RECOMMENDED READING: “Egyptian Leader Mohamed Morsi Spells Out Terms For U.S.-Arab Ties”By
Egyptian Leader Mohamed Morsi Spells Out Terms for U.S.-Arab Ties – NYTimes.com: “Egypt’s New Leader Spells Out Terms for U.S.-Arab Ties
The New York Times has published a long interview with Egyptian President Mohamed Morsi in which he said “it was up to Washington to repair relations with the Arab world and to revitalize the alliance with Egypt.” The interview begins:
Published: September 22, 2012 A former leader of the Muslim Brotherhood and Egypt’s first democratically elected president, Mr. Morsi sought in a 90-minute interview with The New York Times to introduce himself to the American public and to revise the terms of relations between his country and the United States after the ouster of Hosni Mubarak, an autocratic but reliable ally. He said it was up to Washington to repair relations with the Arab world and to revitalize the alliance with Egypt, long a cornerstone of regional stability. If Washington is asking Egypt to honor its treaty with Israel, he said, Washington should also live up to its own Camp David commitment to Palestinian self-rule. He said the United States must respect the Arab world’s history and culture, even when that conflicts with Western values. And he dismissed criticism from the White House that he did not move fast enough to condemn protesters who recently climbed over the United States Embassy wall and burned the American flag in anger over a video that mocked the Prophet Muhammad. ‘We took our time’ in responding to avoid an explosive backlash, he said, but then dealt ‘decisively’ with the small, violent element among the demonstrators. ‘We can never condone this kind of violence, but we need to deal with the situation wisely,’ he said, noting that the embassy employees were never in danger.

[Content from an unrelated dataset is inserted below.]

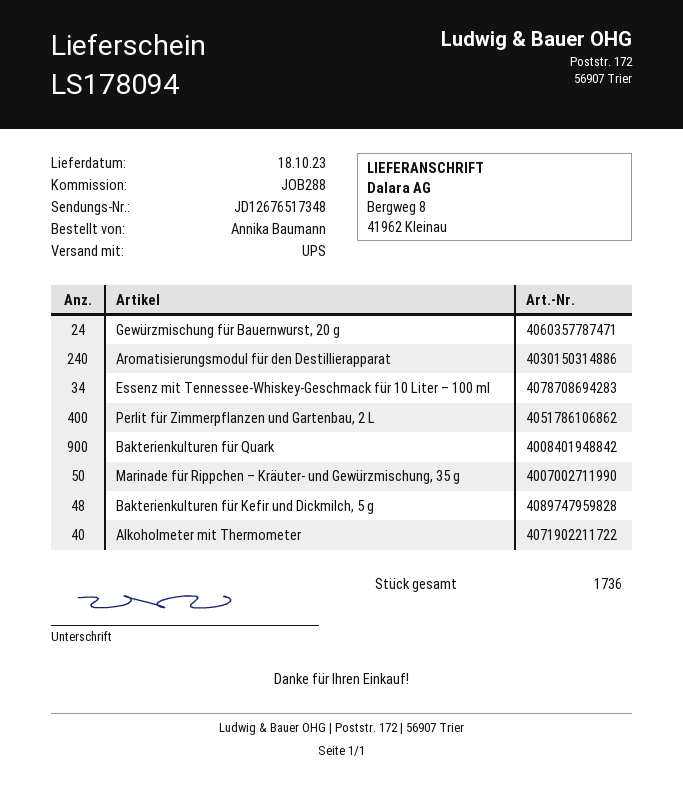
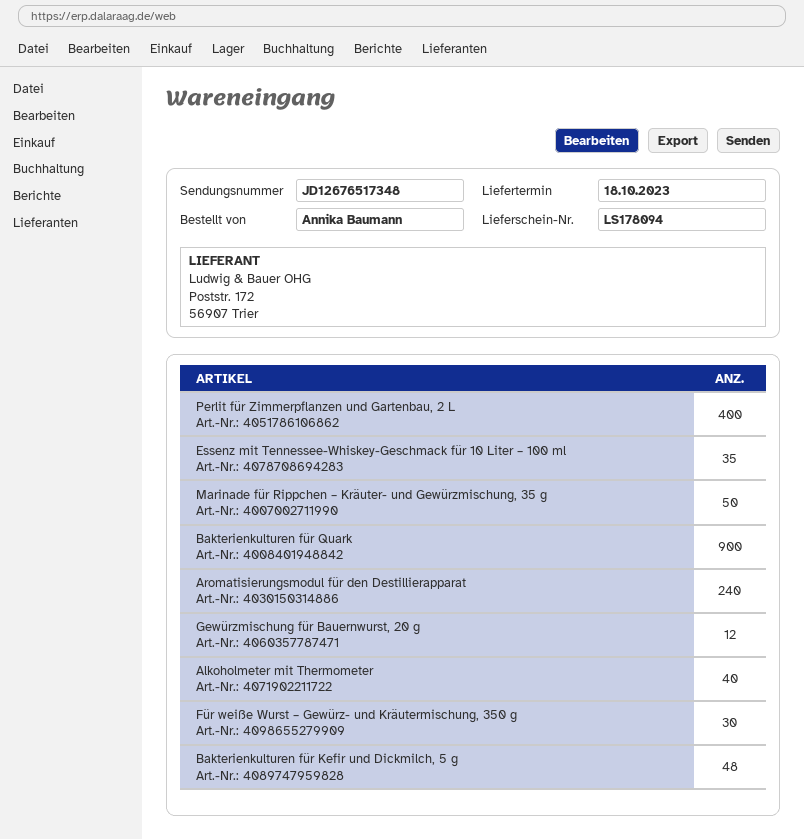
Gewürzmischung für Bauernwurst, 20 g: 24 -> 12
Essenz mit Tennessee-Whiskey-Geschmack für 10 Liter – 100 ml: 34 -> 35
Für weiße Wurst – Gewürz- und Kräutermischung, 350 g: none -> 30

Mr. Morsi, who will travel to New York on Sunday for a meeting of the United Nations General Assembly, arrives at a delicate moment. He faces political pressure at home to prove his independence, but demands from the West for reassurance that Egypt under Islamist rule will remain a stable partner. Mr. Morsi, 61, whose office was still adorned with nautical paintings that Mr. Mubarak left behind, said the United States should not expect Egypt to live by its rules. ‘If you want to judge the performance of the Egyptian people by the standards of German or Chinese or American culture, then there is no room for judgment,’ he said. ‘When the Egyptians decide something, probably it is not appropriate for the U.S. When the Americans decide something, this, of course, is not appropriate for Egypt.’ He suggested that Egypt would not be hostile to the West, but would not be as compliant as Mr. Mubarak either.”